Il disaccoppiamento sta avvenendo
Alla domanda sul “disaccoppiamento” dell’economia statunitense e cinese, il signor Yu ha risposto che è già iniziato, anche se nessun paese lo ha adottato ufficialmente come parte della propria strategia.
“Nessuno parla di disaccoppiamento, ma sta accadendo. In realtà, il disaccoppiamento sta avvenendo”, ha affermato Yu, il cui mandato come consigliere del Segretario di Stato Mike Pompeo ha visto l’America e i suoi alleati allontanarsi dalla dipendenza dalle importazioni cinesi.
“A livello aziendale, ogni grande azienda deve valutare i propri investimenti in Cina se sono sicuri, se sono solidi o se corrono il rischio di essere repressi da una società cinese sponsorizzata o sovvenzionata dallo stato”, ha aggiunto.
Il signor Yu ha anche indicato un rapporto del 5 luglio di Goldman Sachs, in cui la banca d’investimento affermava di aver declassato l’Agricultural Bank of China da “Neutral” a “Sell”, mentre tagliava l’Industrial and Commercial Bank of China a “Buy”, vendere.

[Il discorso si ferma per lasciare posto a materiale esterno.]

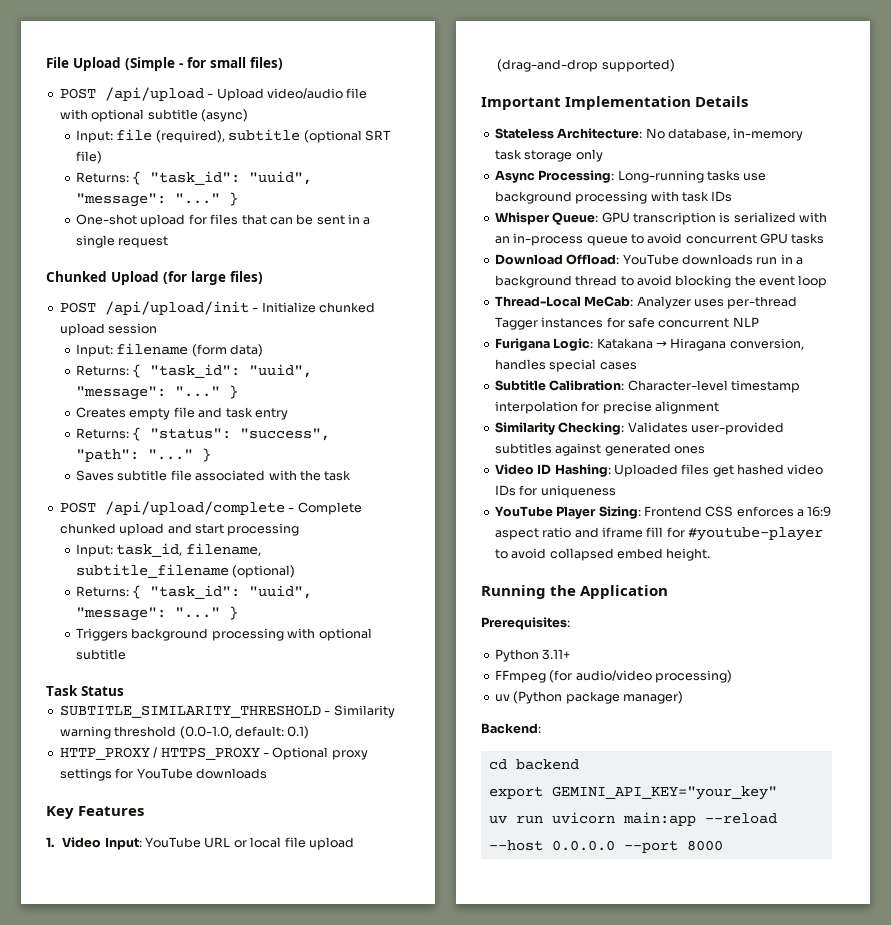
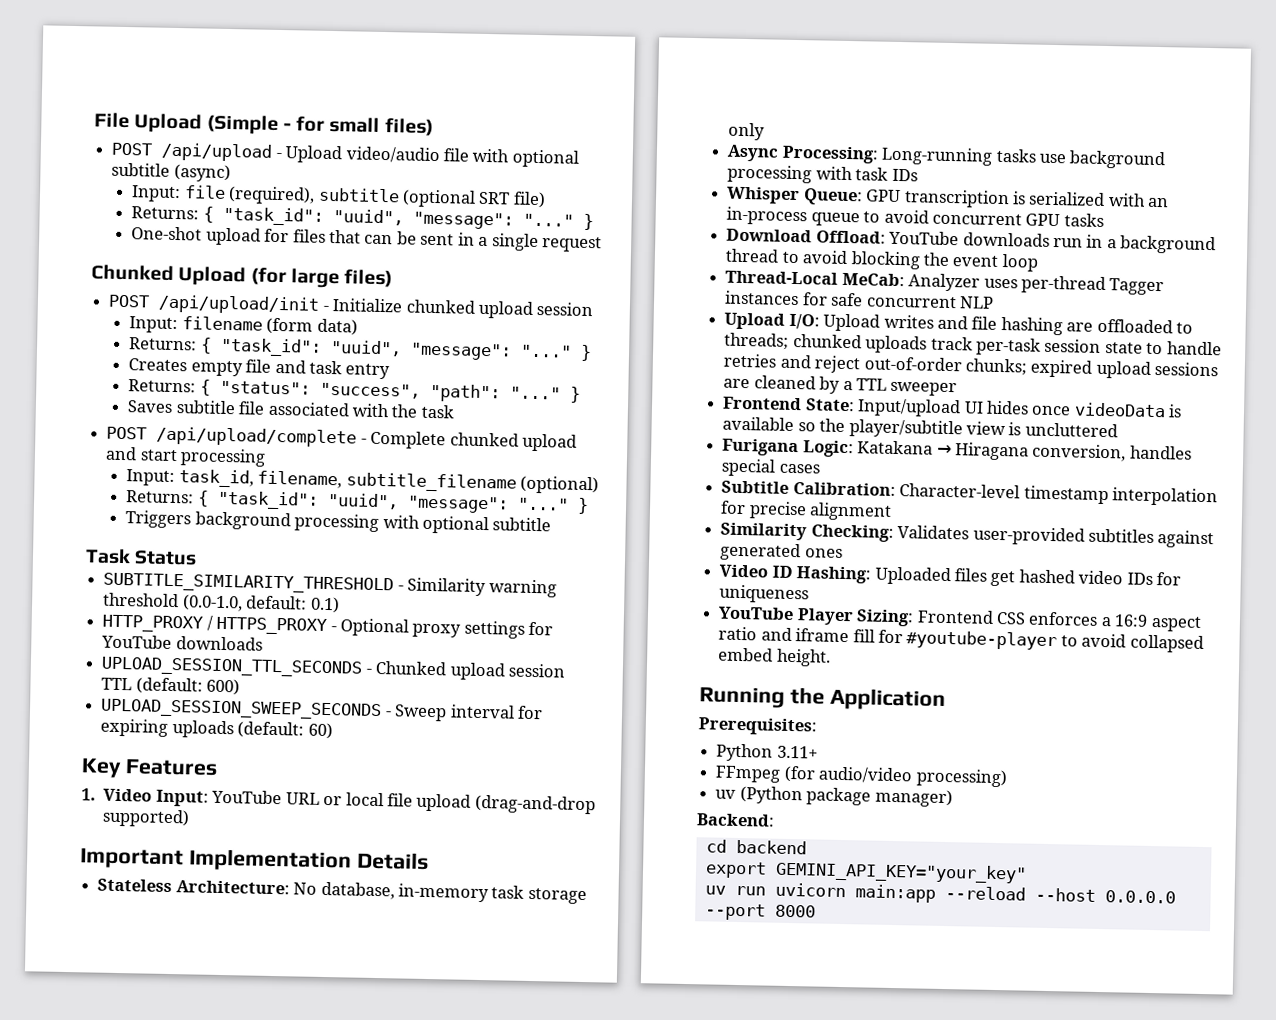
+ UPLOAD_SESSION_TTL_SECONDS - Chunked upload session TTL (default: 600)
+ UPLOAD_SESSION_SWEEP_SECONDS - Sweep interval for expiring uploads (default: 60)
+ Upload I/O: Upload writes and file hashing are offloaded to threads; chunked uploads track per-task session state to handle retries and reject out-of-order chunks; expired upload sessions are cleaned by a TTL sweeper
+ Frontend State: Input/upload UI hides once videoData is available so the player/subtitle view is uncluttered

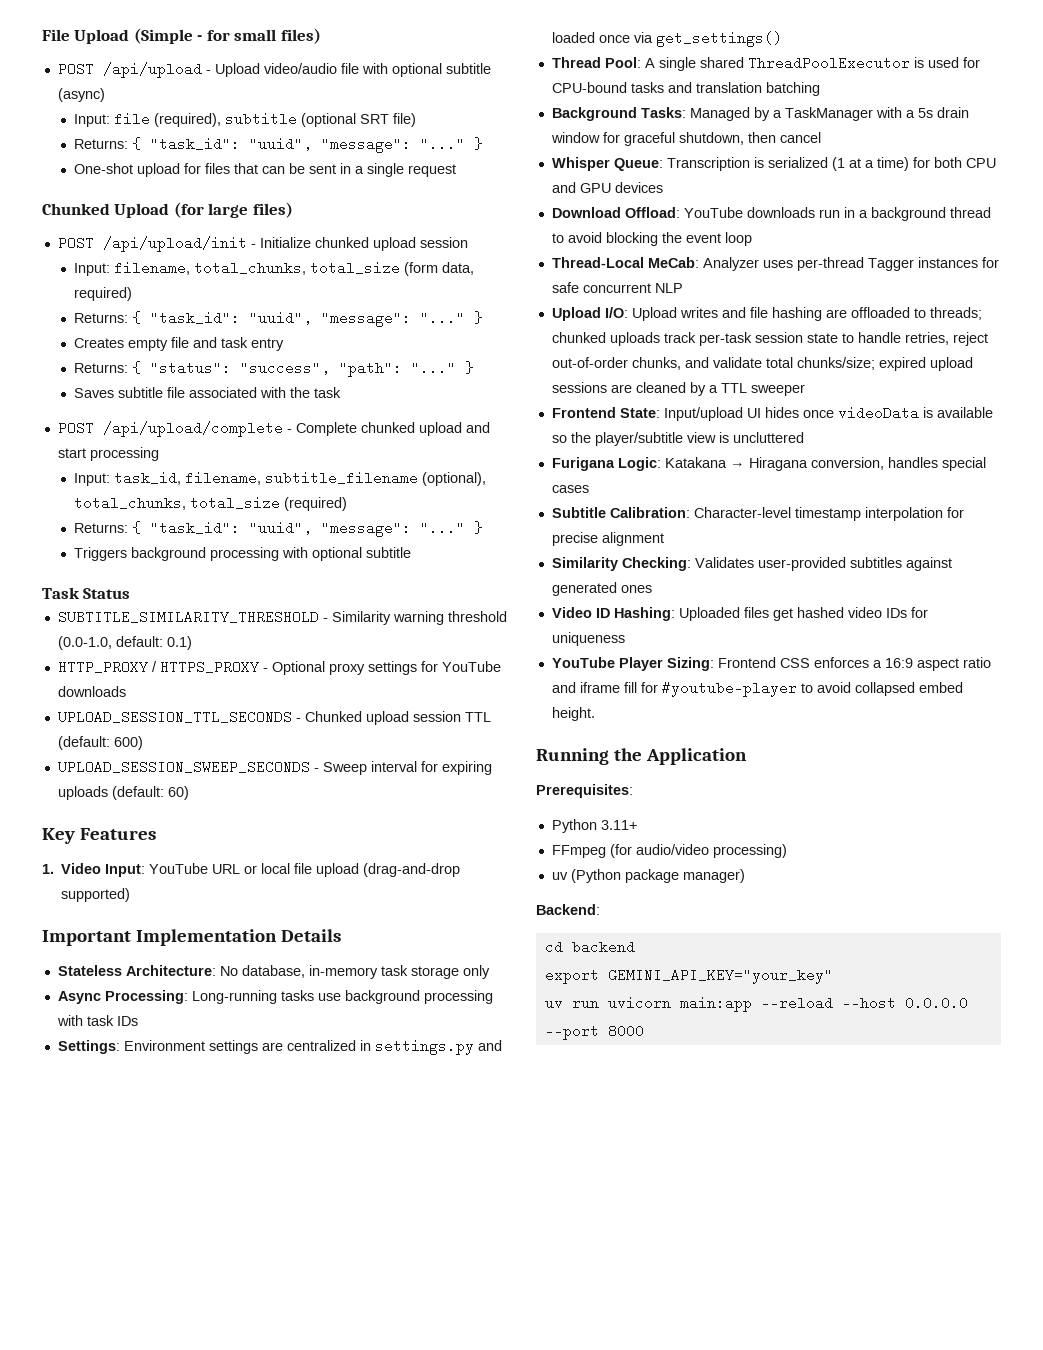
- Input: filename (form data)
+ Input: filename, total_chunks, total_size (form data, required)
- Input: task_id, filename, subtitle_filename (optional)
+ Input: task_id, filename, subtitle_filename (optional), total_chunks, total_size (required)
- Whisper Queue: GPU transcription is serialized with an in-process queue to avoid concurrent GPU tasks
+ Settings: Environment settings are centralized in settings.py and loaded once via get_settings()
+ Thread Pool: A single shared ThreadPoolExecutor is used for CPU-bound tasks and translation batching
+ Background Tasks: Managed by a TaskManager with a 5s drain window for graceful shutdown, then cancel
+ Whisper Queue: Transcription is serialized (1 at a time) for both CPU and GPU devices
- Upload I/O: Upload writes and file hashing are offloaded to threads; chunked uploads track per-task session state to handle retries and reject out-of-order chunks; expired upload sessions are cleaned by a TTL sweeper
+ Upload I/O: Upload writes and file hashing are offloaded to threads; chunked uploads track per-task session state to handle retries, reject out-of-order chunks, and validate total chunks/size; expired upload sessions are cleaned by a TTL sweeper

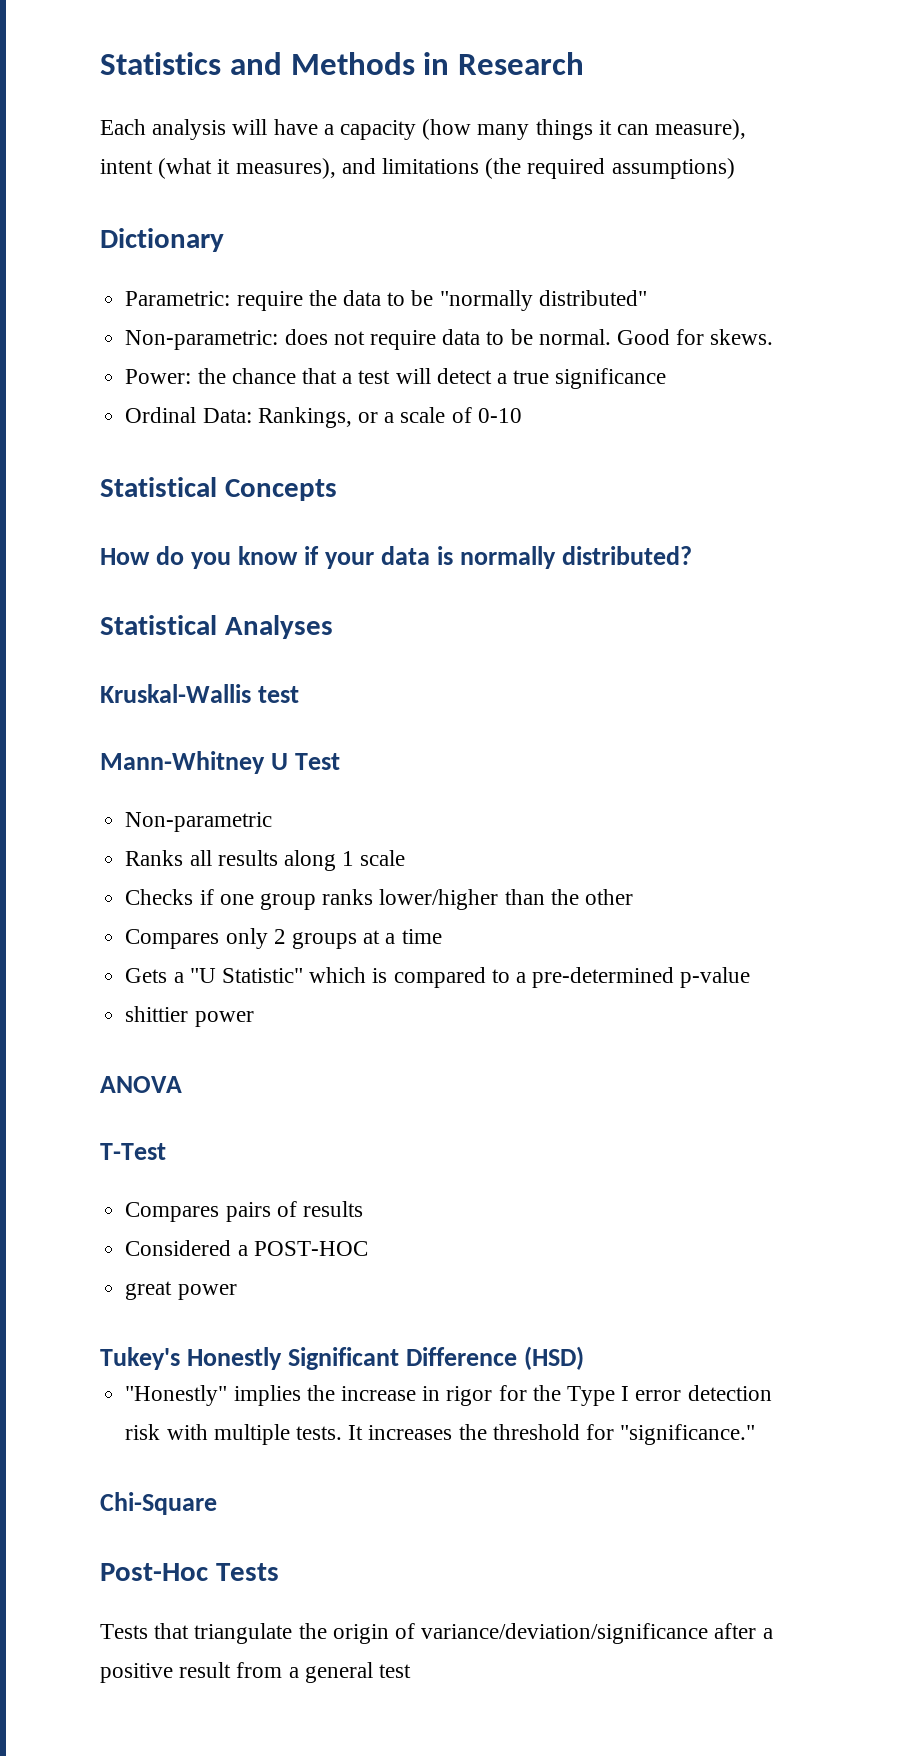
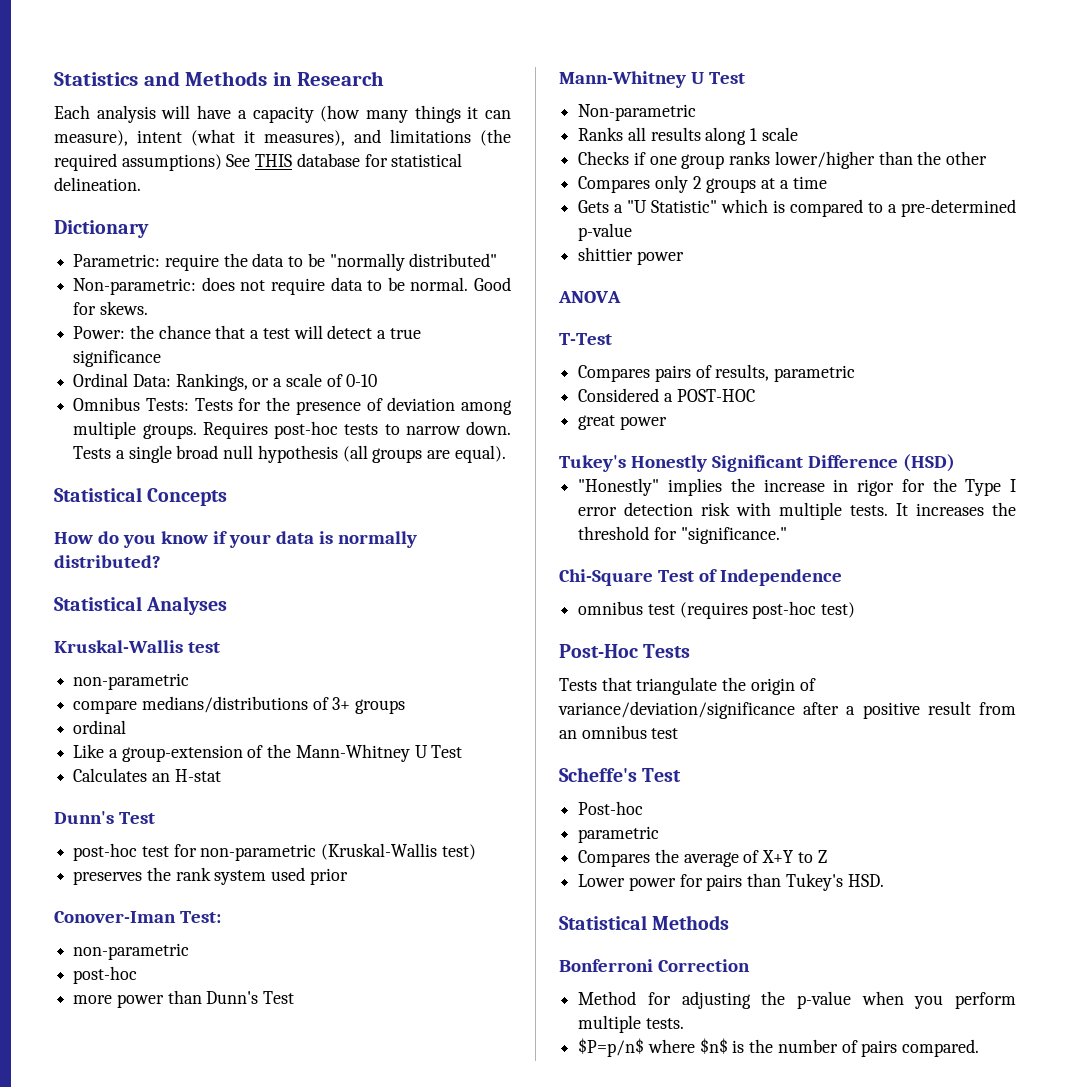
- Each analysis will have a capacity (how many things it can measure), intent (what it measures), and limitations (the required assumptions)
+ Each analysis will have a capacity (how many things it can measure), intent (what it measures), and limitations (the required assumptions) See THIS database for statistical delineation.
+ Omnibus Tests: Tests for the presence of deviation among multiple groups. Requires post-hoc tests to narrow down. Tests a single broad null hypothesis (all groups are equal).
  Kruskal-Wallis test
+ non-parametric
+ compare medians/distributions of 3+ groups
+ ordinal
+ Like a group-extension of the Mann-Whitney U Test
+ Calculates an H-stat
+ Dunn's Test
+ post-hoc test for non-parametric (Kruskal-Wallis test)
+ preserves the rank system used prior
+ Conover-Iman Test:
+ non-parametric
+ post-hoc
+ more power than Dunn's Test
- Compares pairs of results
+ Compares pairs of results, parametric
- Chi-Square
+ Chi-Square Test of Independence
+ omnibus test (requires post-hoc test)
- Tests that triangulate the origin of variance/deviation/significance after a positive result from a general test
+ Tests that triangulate the origin of variance/deviation/significance after a positive result from an omnibus test
+ Scheffe's Test
+ Post-hoc
+ parametric
+ Compares the average of X+Y to Z
+ Lower power for pairs than Tukey's HSD.
+ Statistical Methods
+ Bonferroni Correction
+ Method for adjusting the p-value when you perform multiple tests.
+ $P=p/n$ where $n$ is the number of pairs compared.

“Quasi tutte le grandi aziende che hanno ingenti investimenti in Cina stanno riconsiderando gli investimenti nel paese e stanno pensando di uscire dalla Cina”, ha affermato. “Le società americane, molte delle quali di grandi dimensioni, stanno riconsiderando la questione proprio a causa del tipo di realtà economica rappresentata da Goldman Sachs e da molti rapporti politici sull’ambiente degli investimenti in Cina”.
“La Cina non è un ottimo paese per gli investimenti a lungo termine. È un ambiente di investimento ostile. Ecco perché affinché gli Stati Uniti vincano, il Partito Comunista Cinese deve cambiare il modo in cui si comporta”.